President Anthony Hanson called the meeting to order. Members present: President
Anthony Hanson; Secretary Mark Girard; Commissioner Dwight Bordson; Attorney Marc
Sebora; and General Manager Jeremy Carter.
Absent: Vice President Monty Morrow and Commissioner Luhring.
1. Approve Minutes of:
a. September 24, 2014 Regular Meeting
b. October 2, 2014 Special Meeting
The minutes of the September 24, 2014 regular meeting and October 2, 2014
special meeting were reviewed. GM Carter explained his recommended changes
to the October 2, 2014 special meeting minutes were to add clarification to
Scenarios 2 and 3. Also, a word change on page 2 from "blend" to "blended." A
motion was made by Secretary Girard, seconded by President Hanson to approve
the September 24, 2014 regular meeting and October 2, 2014 special meeting
minutes as amended. Motion was unanimously carried. (Changes attached.)
2. Ratify Payment of Bills for September 2014
The September 2014 payables were discussed. After discussion, a motion was
made by Commissioner Bordson, seconded by Secretary Girard to ratify the
payment of bills in the amount of $2,577,159.60 (detailed listing in payables book).
Motion was unanimously carried.
3. Approve Financial Statements/Budget Year to Date
GM Carter presented the September 2014 financial statements/budget year-to-
date. After discussion, a motion was made by Commissioner Bordson, seconded
by Secretary Girard to approve the financial statements/budget year-to-date.
Motion was unanimously carried.
4. Review Policies
GM Carter presented the policies, section:
• Budget Payment Plan
No changes were recommended.
5. Approve Changes to Policies
GM Carter presented changes to the policies, sections:
• Automatic Bill Payment Plan
• Explanation of Billing Procedure
Changes to section Automatic Bill Payment Plan were made for clarity.
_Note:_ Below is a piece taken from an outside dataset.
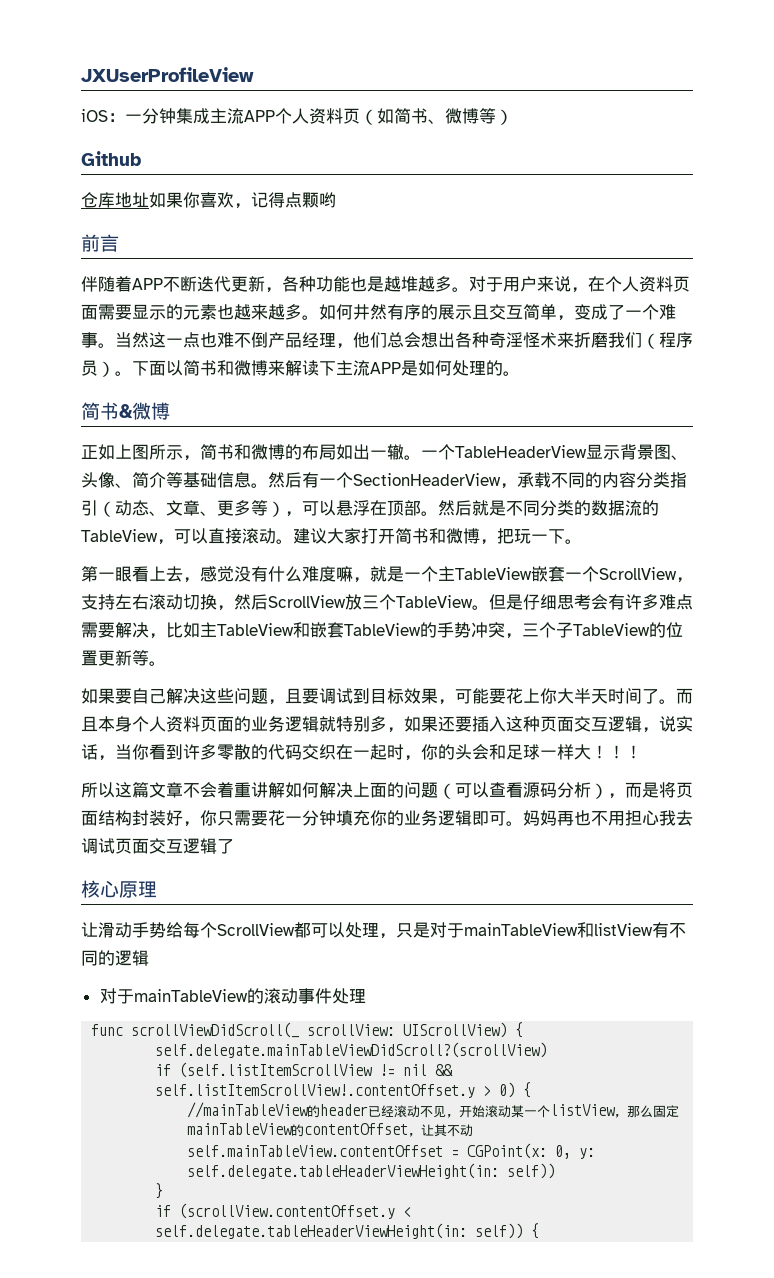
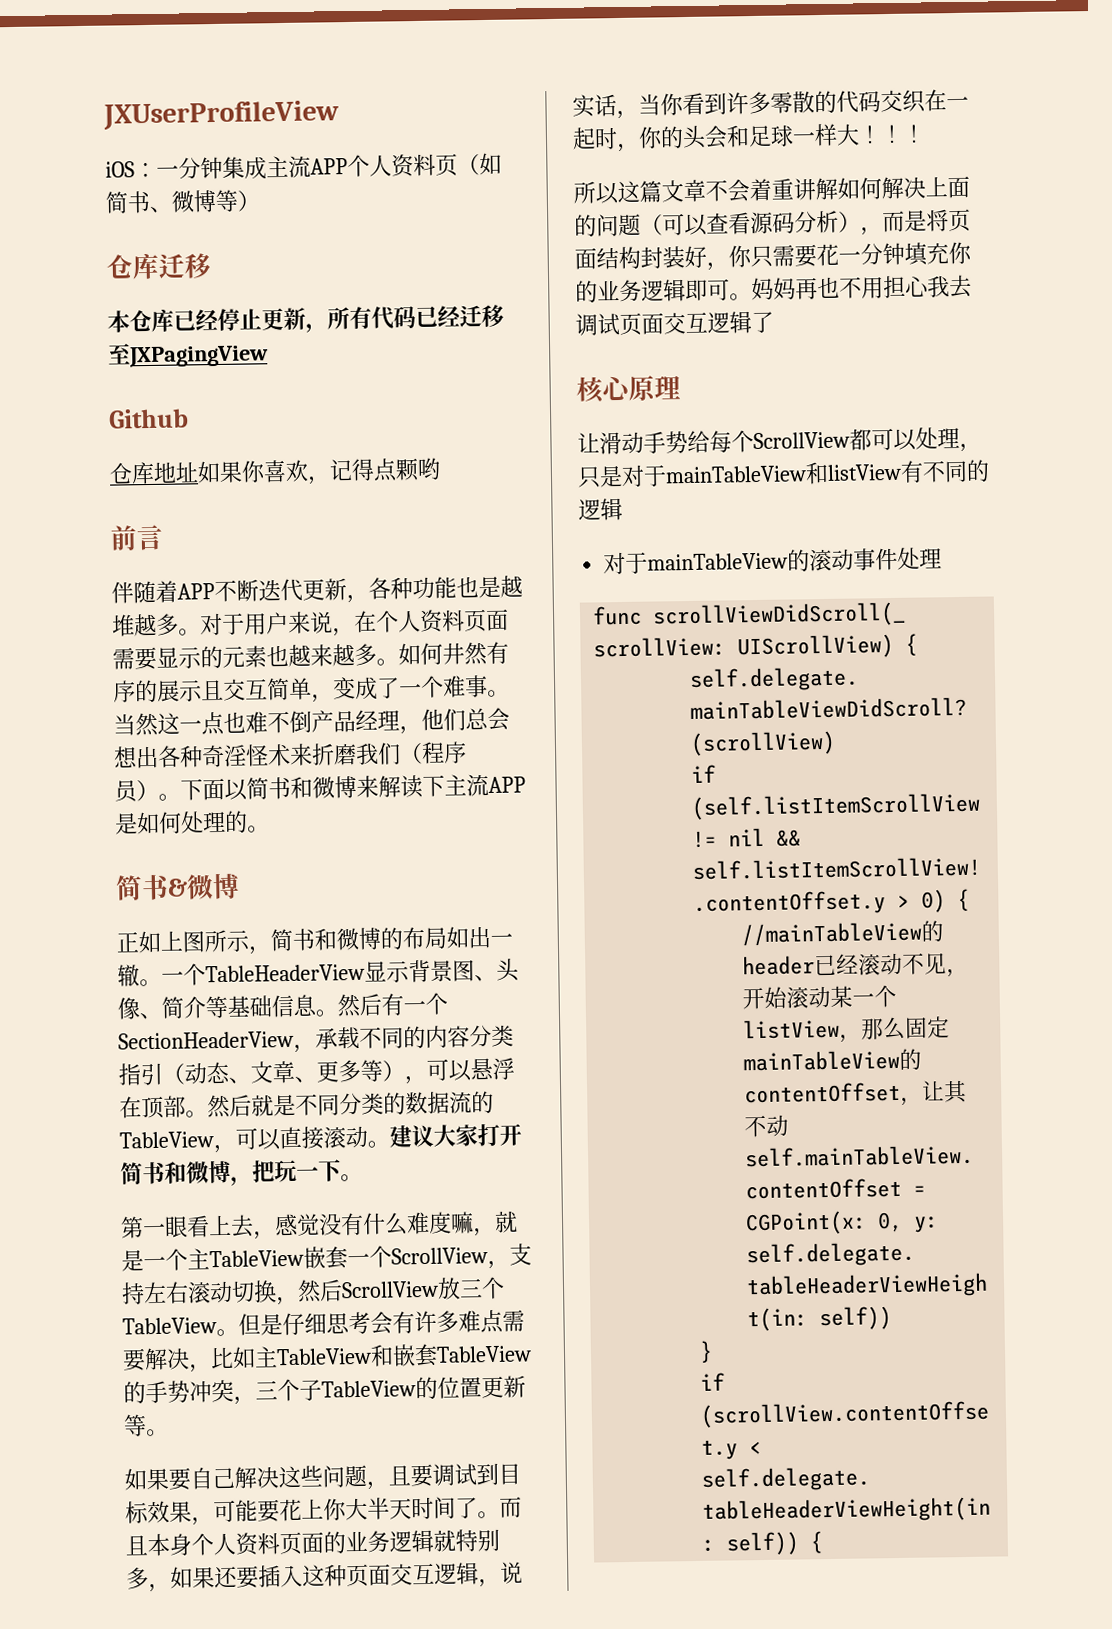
(513, 117) none -> [106,252,212,280] [107,304,504,333] [107,343,269,368] // 仓库迁移 // 本仓库已经停止更新，所有代码已经迁移至JXPagingView

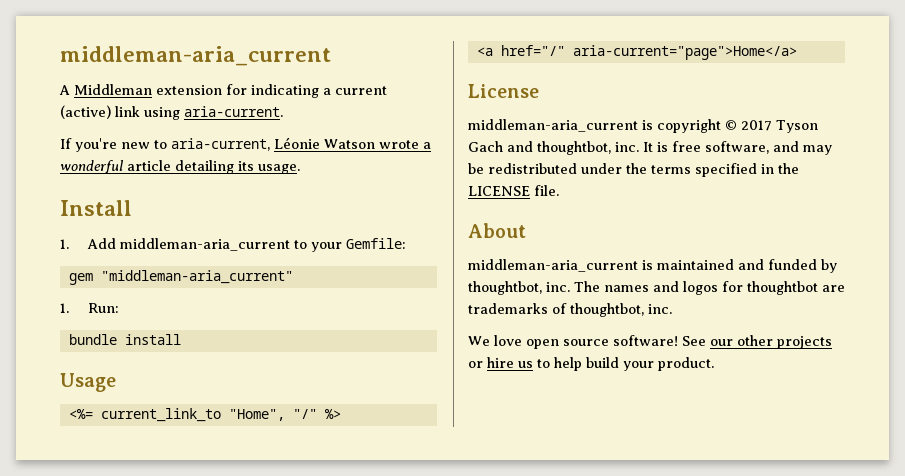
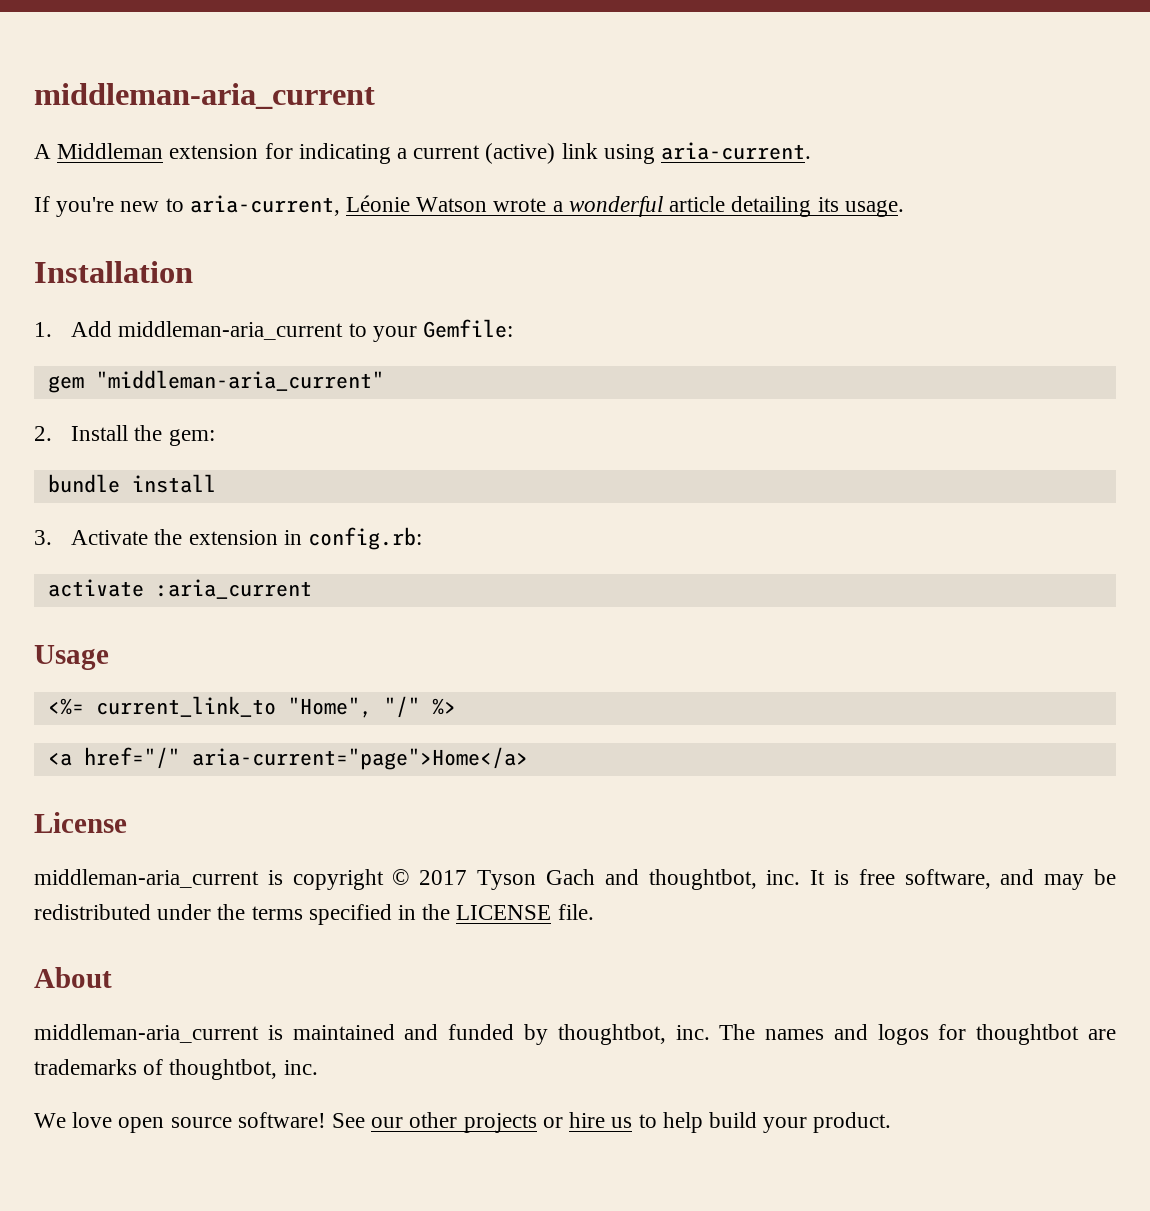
[60,200,132,216] Install -> [34,261,193,283] Installation
[60,303,120,313] [68,334,181,345] 1. Run: // bundle install -> [34,425,215,446] [47,474,216,493] [34,527,423,550] [47,579,312,599] 2. Install the gem: // bundle install // 3. Activate the extension in config.rb: // activate :aria_current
Changes to
section Explanation of Billing Procedure were made for clarification and it is what
HUC currently practices. After discussion, a motion was made by Secretary Girard,
seconded by Commissioner Bordson to approve changes to both sections
Automatic Bill Payment Plan and Explanation of Billing Procedure. Motion was
unanimously carried. (Changes attached.)
6. Review Exempt and Non -Exempt Employee Handbooks
GM Carter presented exempt and non-exempt handbooks, sections:
• Appendix A
• Appendix B
• Appendix C
• Appendix D (non-exempt only)
No changes were recommended.
7. Approve Changes to Exempt and Non -Exempt Employee Handbooks
GM Carter presented changes to the exempt and non-exempt employee
handbooks, sections:
• Section 6 — Health and Safety
• Appendix D (exempt only)
The change made to Section 6 - Health & Safety was to strike the sentence "All
non-exempt employees are required to read the APPA safety handbook" to
eliminate redundancy. Appendix D was added to the exempt employee handbook
to be consistent with what is in the non-exempt employee handbook.
After discussion, a motion was made by Commissioner Bordson, seconded by
Secretary Girard to approve changes to the exempt and non-exempt handbooks.
Motion was unanimously carried. (Changes attached.)
8. Approve Authorization of Auction Items
GM Carter presented Authorization of Auction Items to be approved allowing HUC
to auction off three old vehicles. A motion was made by Commissioner Bordson,
seconded by Secretary Girard to approve authorization of auction items. Motion
was unanimously carried. (Authorization attached.)
9. Communication from the Interim City Administrator
Interim City Administrator Sebora reported:
• GM Carter presented the proposed industrial rate reduction resolution at
the City Council meeting last night.
• There are four finalists for the City Administrator position. Public interview
sessions with City Council will be this Friday.
10. Division Reports
GM Carter reported:
• HUC's open house was October 7, 2014 with 412 attendees. Positive
feedback was received from citizens. GM Carter commended HUC
employees for a successful open house.
• The cover stack is complete at Plant 1.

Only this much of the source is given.